● INSTRUCTIONS TO FOLLOW
Each line of the entries that mentions the string "értékelés" needs to be reported.

● Collected data
● ● ●

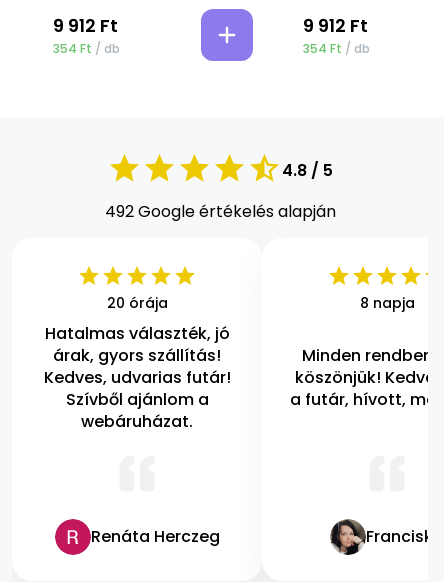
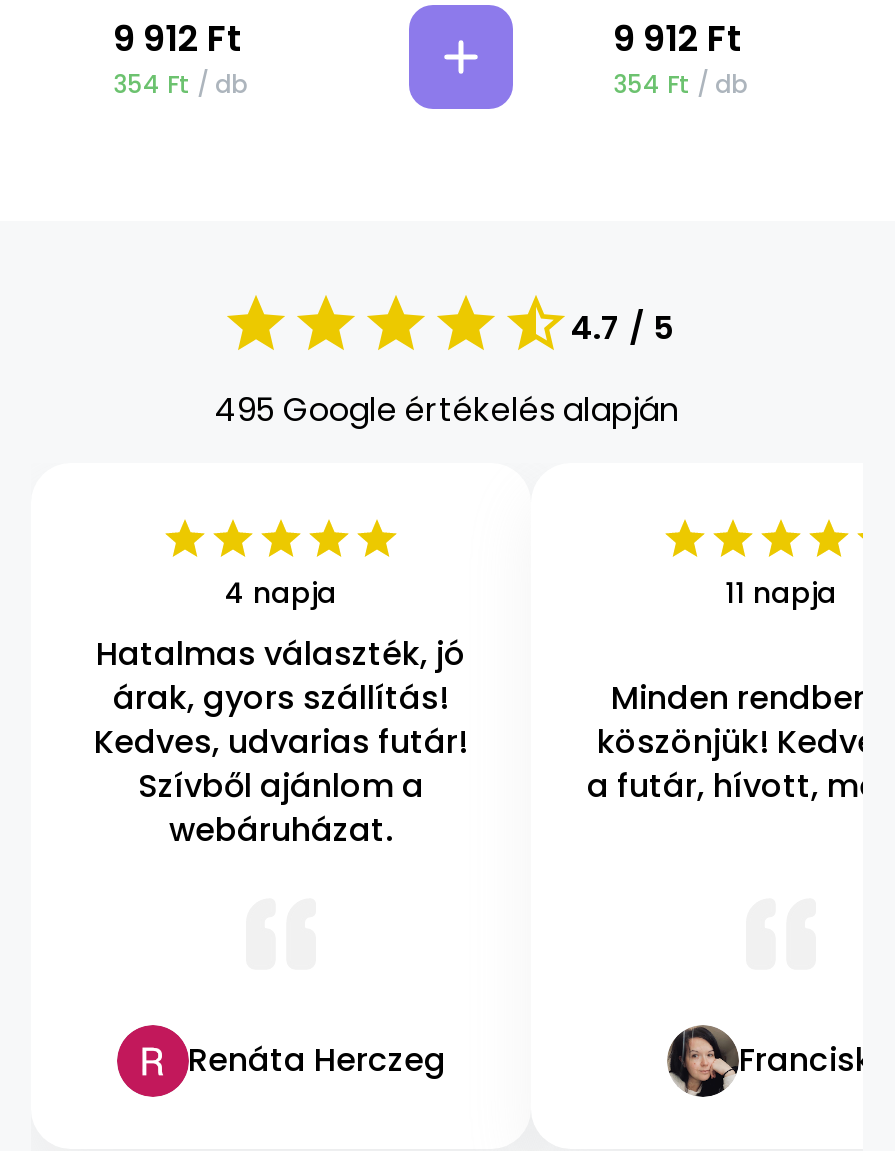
- 4.8 / 5
+ 4.7 / 5

- 492 Google értékelés alapján
+ 495 Google értékelés alapján

- 20 órája
+ 4 napja

- 8 napja
+ 11 napja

● ● ●

● SOLUTION
- 492 Google értékelés alapján
+ 495 Google értékelés alapján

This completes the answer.